Michael Greyeyes (born June 4, 1967) (Muskeg Lake Cree Nation) is an Indigenous Canadian actor, dancer, choreographer, director, and educator.

In 1996, Greyeyes portrayed Crazy Horse in the television film Crazy Horse. In 2018, Greyeyes portrayed Sitting Bull in Woman Walks Ahead to critical acclaim. He has also had TV roles on Fear the Walking Dead, True Detective and I Know This Much Is True. In 2021–2022, he had a main role in the sitcom Rutherford Falls. He won the Canadian Screen Award for Best Actor at the 9th Canadian Screen Awards in 2021, for his performance in the zombie film Blood Quantum.

Life and career
Born in Saskatchewan, Greyeyes is Plains Cree from the Muskeg Lake First Nation. His father was from the Muskeg Lake First Nation and his mother was from the Sweetgrass First Nation, both located in Saskatchewan.  Greyeyes started his performance career as a dancer. He is a graduate of The National Ballet School in 1984. He became an apprentice with The National Ballet of Canada before joining the company as a Corps de Ballet member in 1987.

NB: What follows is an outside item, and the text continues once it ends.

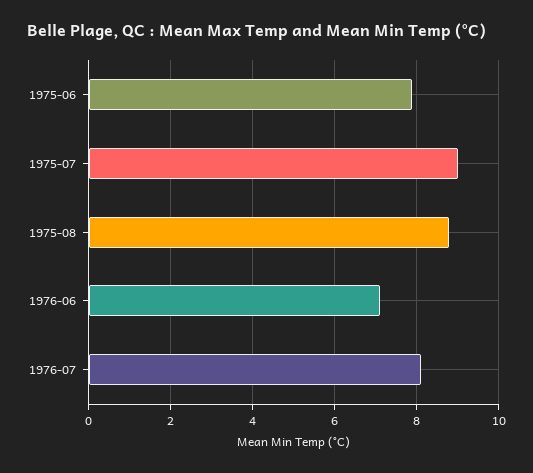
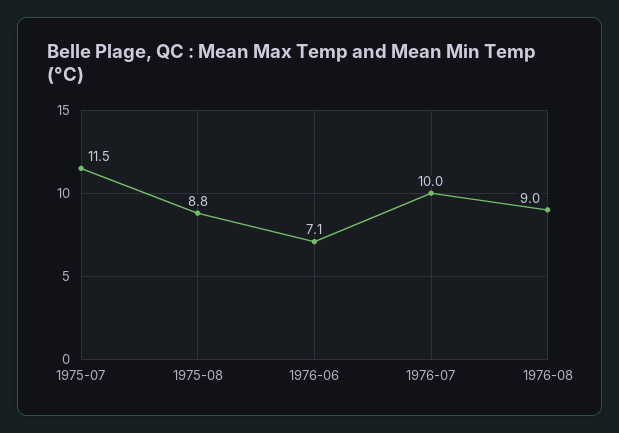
1975-06: 8 -> none
1975-07: 9 -> 11.5
1976-07: 8 -> 10
1976-08: none -> 9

After three years, he moved to New York City in 1990 to join the company of modern dance choreographer Eliot Feld. Greyeyes performed in many of Feld's seminal works, including Intermezzo, Skara Brae, and The Jig is Up. He performed in roles created for him in such ballets as Common Ground and Bloom's Wake. After years of also working as an actor, Greyeyes later completed his master's degree in Fine Arts at the School of Theatre and Dance at Kent State University and graduated in May 2003.

Greyeyes began his acting career in 1993, when he was cast as Juh in TNT's Geronimo. This role led to numerous television appearances, including guest-starring performances in Law & Order: Criminal Intent, Walker, Texas Ranger, Numb3rs, Dr. Quinn, Medicine Woman, and Millennium. In 1998 he starred in Stolen Women, Captured Hearts, with Janine Turner and Patrick Bergen. He is featured in the mini-series Klondike, Dreamkeeper, Rough Riders, Big Bear, and True Women.

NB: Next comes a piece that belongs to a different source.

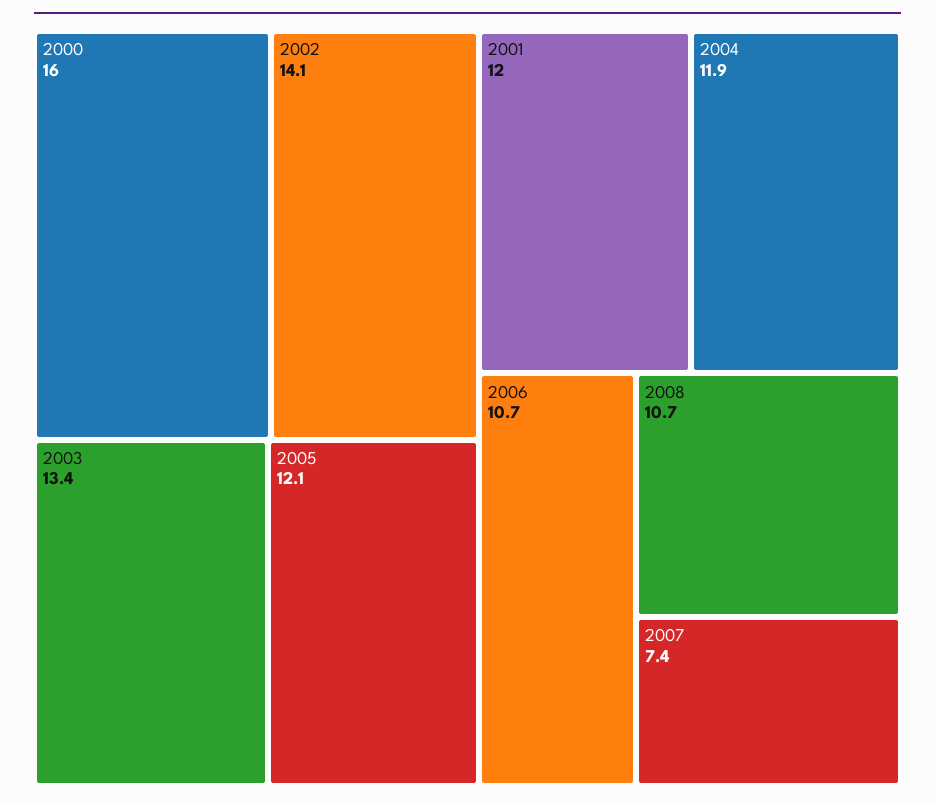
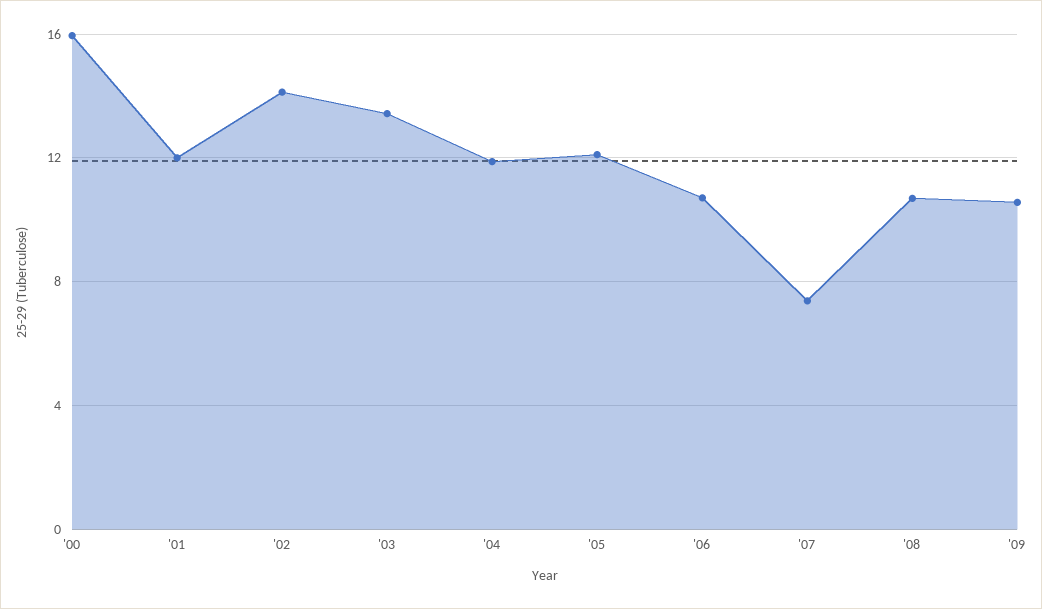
'09: none -> 10.5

His films include: Dance Me Outside, Smoke Signals, Sunshine State, Skipped Parts, Skinwalkers (based on the book by Tony Hillerman), and Woman Walks Ahead (2017), in which he played Chief Sitting Bull opposite Jessica Chastain as a portrait painter.

Greyeyes also continued his dance research on the modern form of traditional dancing, Powwow. His journey of exploration was documented in He Who Dreams: Michael on the Powwow Trail for CBC Television by Adrienne Clarkson.  He choreographed and performed in Rebecca Belmore's durational performance art work Gone Indian for Toronto's Nuit Blanche.

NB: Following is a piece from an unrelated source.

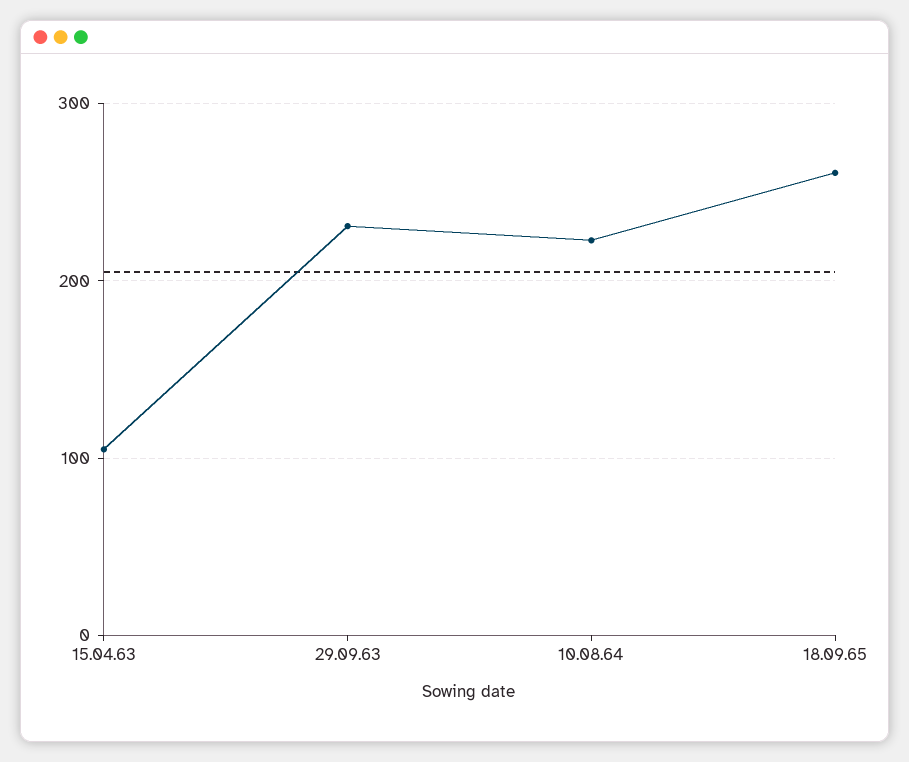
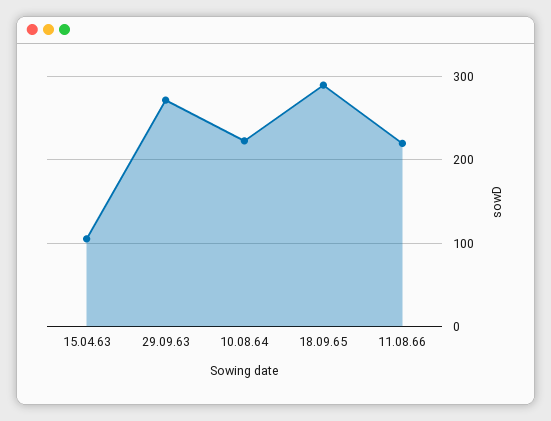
29.09.63: 230 -> 270
18.09.65: 260 -> 290
11.08.66: none -> 220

Greyeyes continues to act and dance regularly. His more recent works include The New World directed by Terrence Malick, Tecumseh's Vision, a PBS documentary/live action drama, and Passchendaele, which opened the 2008 Toronto International Film Festival.  Triptych (a short film broadcast nationally on Bravo! Television), andUntitled #1535 is a site-specific dance work he choreographed for Dusk Dances. The Journey (Pimooteewin) is an opera he directed with music by Melissa Hui and libretto by Tomson Highway.

He did the voice of Tommy in the action game Prey. He played a recurring role on Fear The Walking Dead (2017).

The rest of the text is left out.